Re: Detecting reading a key in KVC
Re: Detecting reading a key in KVC
- Subject: Re: Detecting reading a key in KVC
- From: Remco Poelstra <email@hidden>
- Date: Thu, 11 Nov 2010 14:16:10 +0100
Op 11-11-2010 14:11, Graham Cox schreef:
On 12/11/2010, at 12:01 AM, Remco Poelstra wrote:
Seems so :) I just tried that and observing the change of properties is now non-functional, as the request for observing is not forwarded to the NSDictionary behind my own object. Seems I've to override a whole lot of methods to forward them all to the backingstore.

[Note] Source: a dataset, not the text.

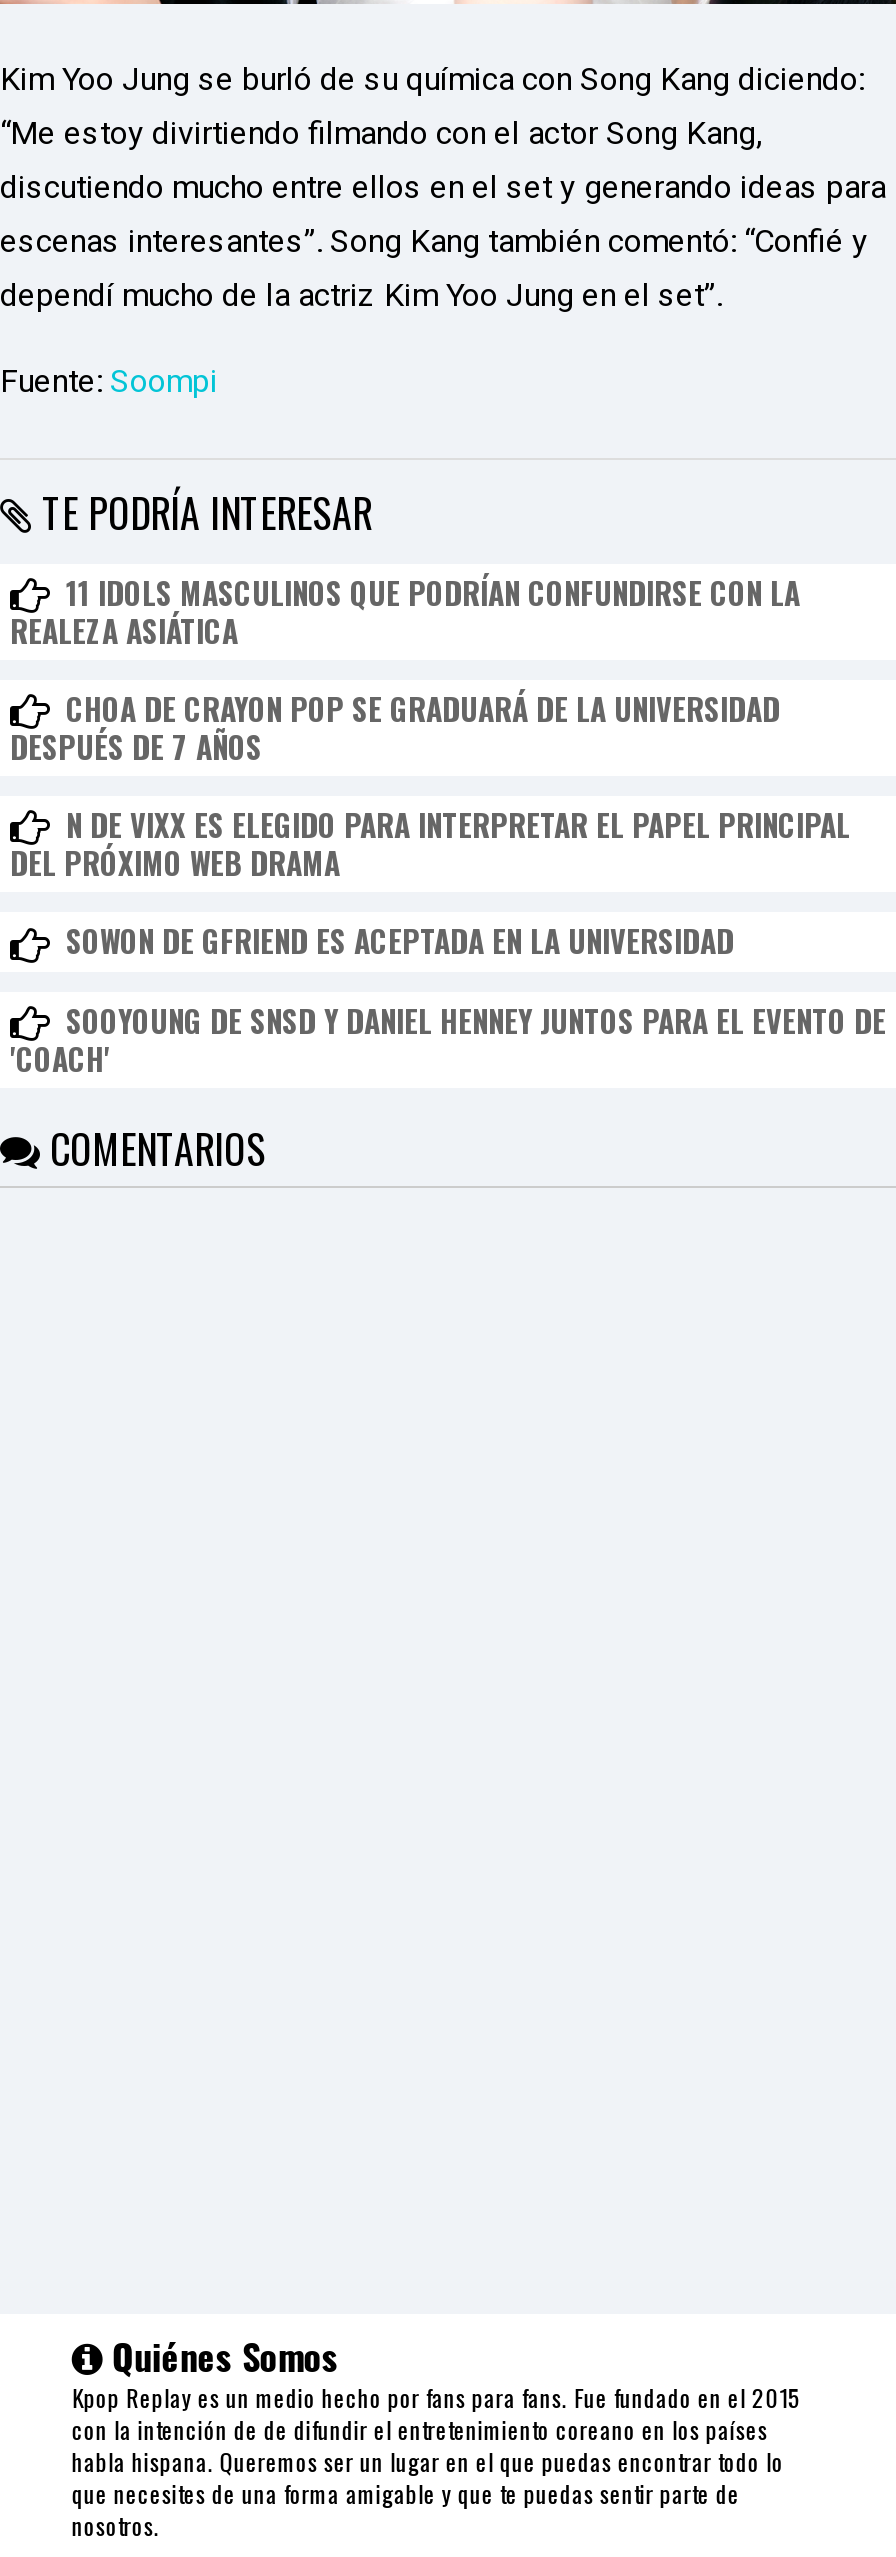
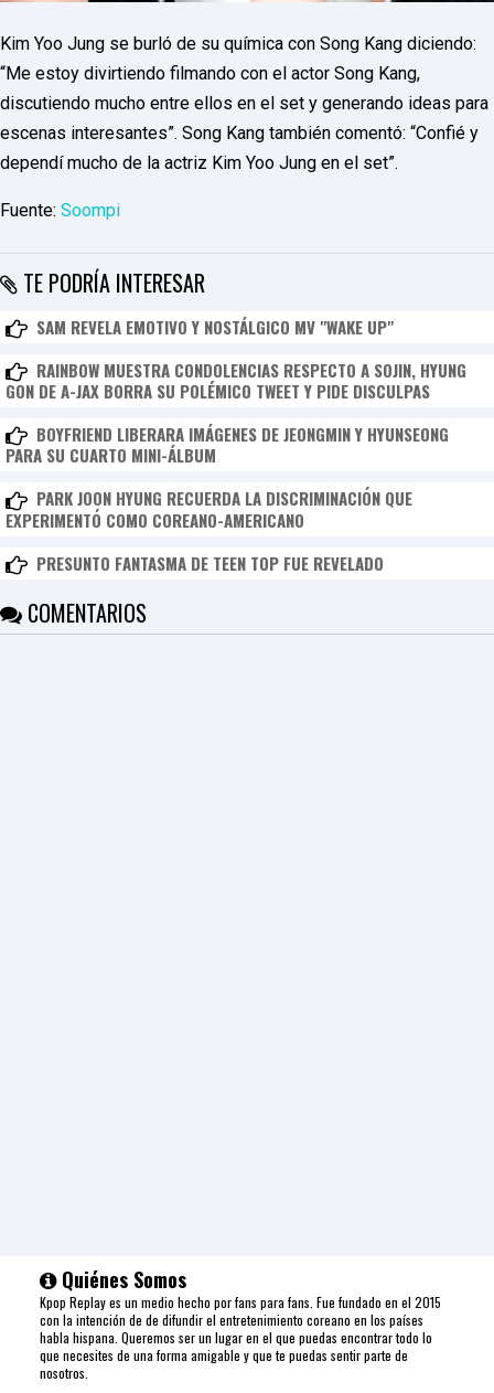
[10,569,800,652] 11 IDOLS MASCULINOS QUE PODRÍAN CONFUNDIRSE CON LA | REALEZA ASIÁTICA -> [36,314,394,339] SAM REVELA EMOTIVO Y NOSTÁLGICO MV "WAKE UP"
[10,686,780,768] CHOA DE CRAYON POP SE GRADUARÁ DE LA UNIVERSIDAD | DESPUÉS DE 7 AÑOS -> [6,358,466,403] RAINBOW MUESTRA CONDOLENCIAS RESPECTO A SOJIN, HYUNG | GON DE A-JAX BORRA SU POLÉMICO TWEET Y PIDE DISCULPAS
[10,802,850,885] N DE VIXX ES ELEGIDO PARA INTERPRETAR EL PAPEL PRINCIPAL | DEL PRÓXIMO WEB DRAMA -> [6,422,449,467] BOYFRIEND LIBERARA IMÁGENES DE JEONGMIN Y HYUNSEONG | PARA SU CUARTO MINI-ÁLBUM
[66,919,734,963] SOWON DE GFRIEND ES ACEPTADA EN LA UNIVERSIDAD -> [6,486,412,532] PARK JOON HYUNG RECUERDA LA DISCRIMINACIÓN QUE | EXPERIMENTÓ COMO COREANO-AMERICANO
[10,997,886,1080] SOOYOUNG DE SNSD Y DANIEL HENNEY JUNTOS PARA EL EVENTO DE | 'COACH' -> [36,550,384,575] PRESUNTO FANTASMA DE TEEN TOP FUE REVELADO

You seem to be overthinking this.
Just write a wrapper for -setObject:forKey: and -valueForKey: The first just calls the same method on its (mutable) dictionary, the second can first check for whether the value is actually present and if not kick off some task to fetch it, or else just get it from the dictionary and return it. You don't need to do any general purpose forwarding, unless your object has to look exactly like a dictionary externally for some reason, but even then the few methods a dictionary implements are still easy to just write wrappers for individually rather than doing a general forwarding.
This is an extremely common implementation for caching and I've rarely found it more complicated than this.
It might well be that I forgot to implement change notification in my
wrapper for setObject:forKey: breaking KVO compliance. I'll try that out.